D = A.dot(B) + A.dot(C)
D
array([[33],
       [29],
       [93]])

Matrices mutliplication is associative

$$\bs{A}(\bs{BC}) = (\bs{AB})\bs{C}$$
A = np.array([[2, 3], [1, 4], [7, 6]])
A
array([[2, 3],
       [1, 4],
       [7, 6]])
B = np.array([[5, 3], [2, 2]])
B
array([[5, 3],
       [2, 2]])

$\bs{A}(\bs{BC})$:

D = A.dot(B.dot(C))
D
array([[100],
       [ 85],
       [287]])

is equivalent to $(\bs{AB})\bs{C}$:

D = (A.dot(B)).dot(C)
D
array([[100],
       [ 85],
       [287]])

Matrix multiplication is not commutative

$$\bs{AB} \neq \bs{BA}$$
A = np.array([[2, 3], [6, 5]])
A
array([[2, 3],
       [6, 5]])
B = np.array([[5, 3], [2, 2]])
B
array([[5, 3],
       [2, 2]])

$\bs{AB}$:

AB = np.dot(A, B)
AB
array([[16, 12],
       [40, 28]])

is different from $\bs{BA}$:

BA = np.dot(B, A)
BA
array([[28, 30],
       [16, 16]])

However vector multiplication is commutative

$$\bs{x^{ \text{T}}y} = \bs{y^{\text{T}}x} $$
x = np.array([[2], [6]])
x
array([[2],
       [6]])
y = np.array([[5], [2]])
y
array([[5],
       [2]])

$\bs{x^\text{T}y}$:

x_ty = x.T.dot(y)
x_ty
array([[22]])

is equivalent to $\bs{y^\text{T}x}$:

y_tx = y.T.dot(x)
y_tx
array([[22]])

Simplification of the matrix product

$$(\bs{AB})^{\text{T}} = \bs{B}^\text{T}\bs{A}^\text{T}$$
A = np.array([[2, 3], [1, 4], [7, 6]])
A
array([[2, 3],
       [1, 4],
       [7, 6]])
B = np.array([[5, 3], [2, 2]])
B
array([[5, 3],
       [2, 2]])

$(\bs{AB})^{\text{T}}$:

AB_t = A.dot(B).T
AB_t
array([[16, 13, 47],
       [12, 11, 33]])

is equivalent to $\bs{B}^\text{T}\bs{A}^\text{T}$:

B_tA = B.T.dot(A.T)
B_tA
array([[16, 13, 47],
       [12, 11, 33]])

System of linear equations

This is an important part of why linear algebra can be very useful to solve variety of problems.

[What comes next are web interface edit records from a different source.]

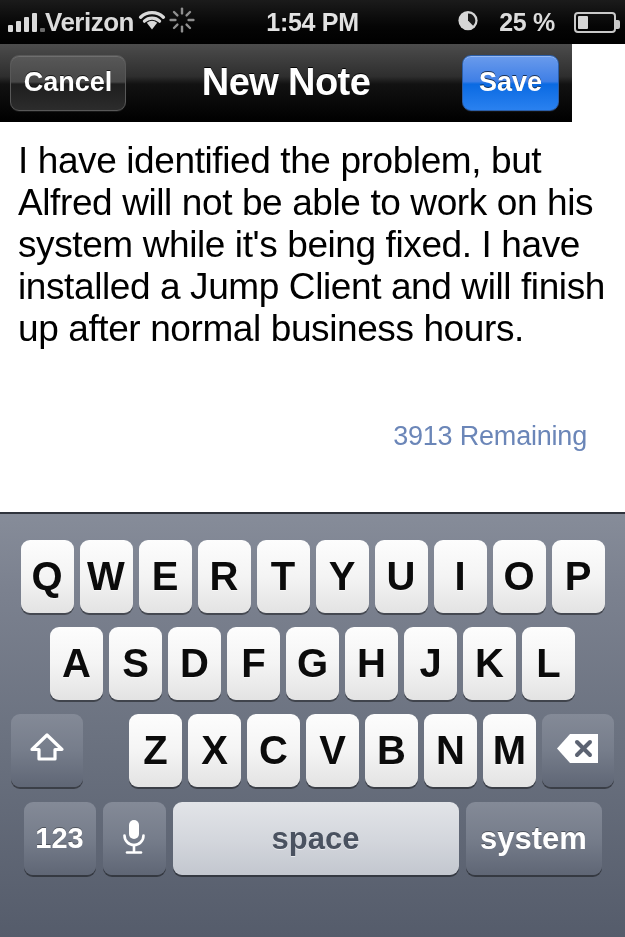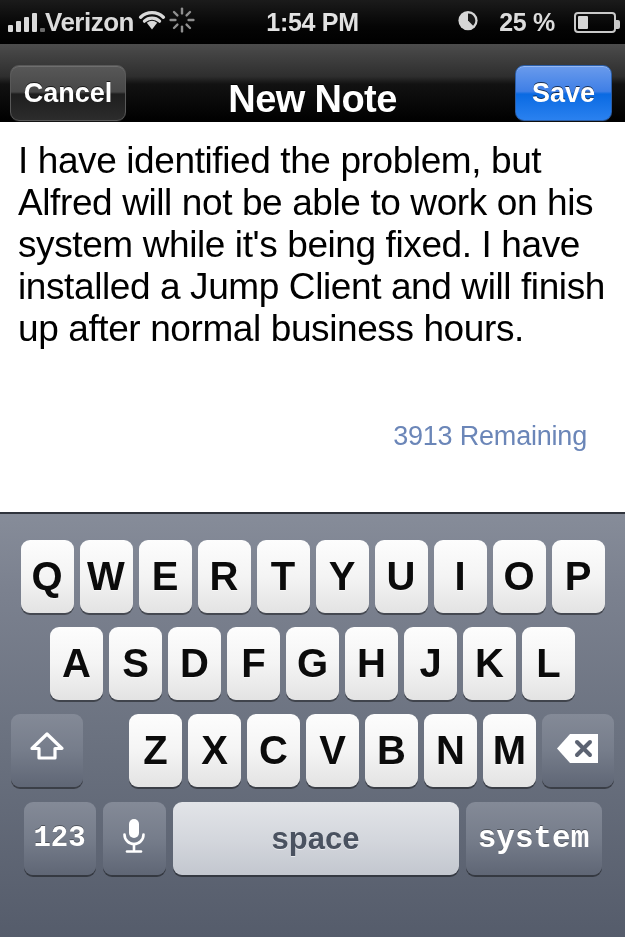--- a/index.html
+++ b/index.html
@@ -45,24 +45,24 @@
     width:4px; height:9px; background:#c9c9c9;
     border-radius:0 2px 2px 0;
   }
   #battery-fill {
     position:absolute; left:2px; top:2px; bottom:2px;
     width:25%; background:#d6d6d6; border-radius:1px;
   }
 
   
   #navbar {
-    position:absolute; top:44px; left:0; width:625px; height:78px;
+    position:absolute; top:44px; left:0; width:572px; height:78px;
     background:linear-gradient(to bottom,#4c4c4c 0%,#2e2e2e 42%,#121212 52%,#000 100%);
     border-bottom:1px solid #000;
-    display:flex; align-items:flex-end; justify-content:center;
+    display:flex; align-items:center; justify-content:center;
   }
   #navbar-title {
     font-size:38px; font-weight:bold; color:#fff; letter-spacing:-0.6px;
     text-shadow:0 -1px 0 rgba(0,0,0,.9);
   }
   .navbtn {
     position:absolute; display:flex; align-items:center; justify-content:center;
     font-weight:bold; color:#fff; border-radius:9px; cursor:pointer;
     text-shadow:0 -1px 0 rgba(0,0,0,.65);
   }
@@ -114,21 +114,20 @@
     background:linear-gradient(to bottom,#fdfdfd 0%,#f4f4f4 50%,#e3e3e3 100%);
     color:#0b0b0b; font-size:40px; font-weight:bold;
     box-shadow:0 2px 0 rgba(0,0,0,.42);
     text-shadow:0 1px 0 rgba(255,255,255,.5);
   }
   .key-dark {
     background:linear-gradient(to bottom,#848a97 0%,#767d8b 50%,#5f6675 100%);
     color:#fff; font-weight:bold;
     box-shadow:0 2px 0 rgba(0,0,0,.42);
     text-shadow:0 -1px 0 rgba(0,0,0,.35);
-    font-family:Liberation Mono, monospace;
   }
   #shift-key, #backspace-key { width:72px; height:73px; }
   #numeric-key { width:72px; height:73px; font-size:29px; }
   #dictation-key { width:63px; height:73px; }
   #space-key {
     width:286px; height:73px;
     background:linear-gradient(to bottom,#e2e4e8 0%,#d4d7dd 50%,#c3c7cf 100%);
     color:#4a5260; font-size:31px; font-weight:bold;
     box-shadow:0 2px 0 rgba(0,0,0,.42);
     text-shadow:0 1px 0 rgba(255,255,255,.55);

Here we will see that it can be use to represent system of equations.

A system of equations is a set of multiple equations (at least 1). For instance we could have:

$$ \begin{cases} y = 2x + 1 \\\\ y = \frac{7}{2}x +3 \end{cases} $$

A system of equations is defined by its number of equations and its number of unknowns. In our example above, the system has 2 equations and 2 unknowns ($x$ and $y$). In addition we call this a system of linear equations because each equations is linear. It is easy to see that in 2 dimensions: we will have one straight line per equation and the dimensions are the unknowns. Here is the plot of the first one:

Representation of a line from an equation Representation of a linear equation

In our system of equations, the unknowns are the dimensions and the number of equations is the number of lines (in 2D) or $n$-dimensional planes.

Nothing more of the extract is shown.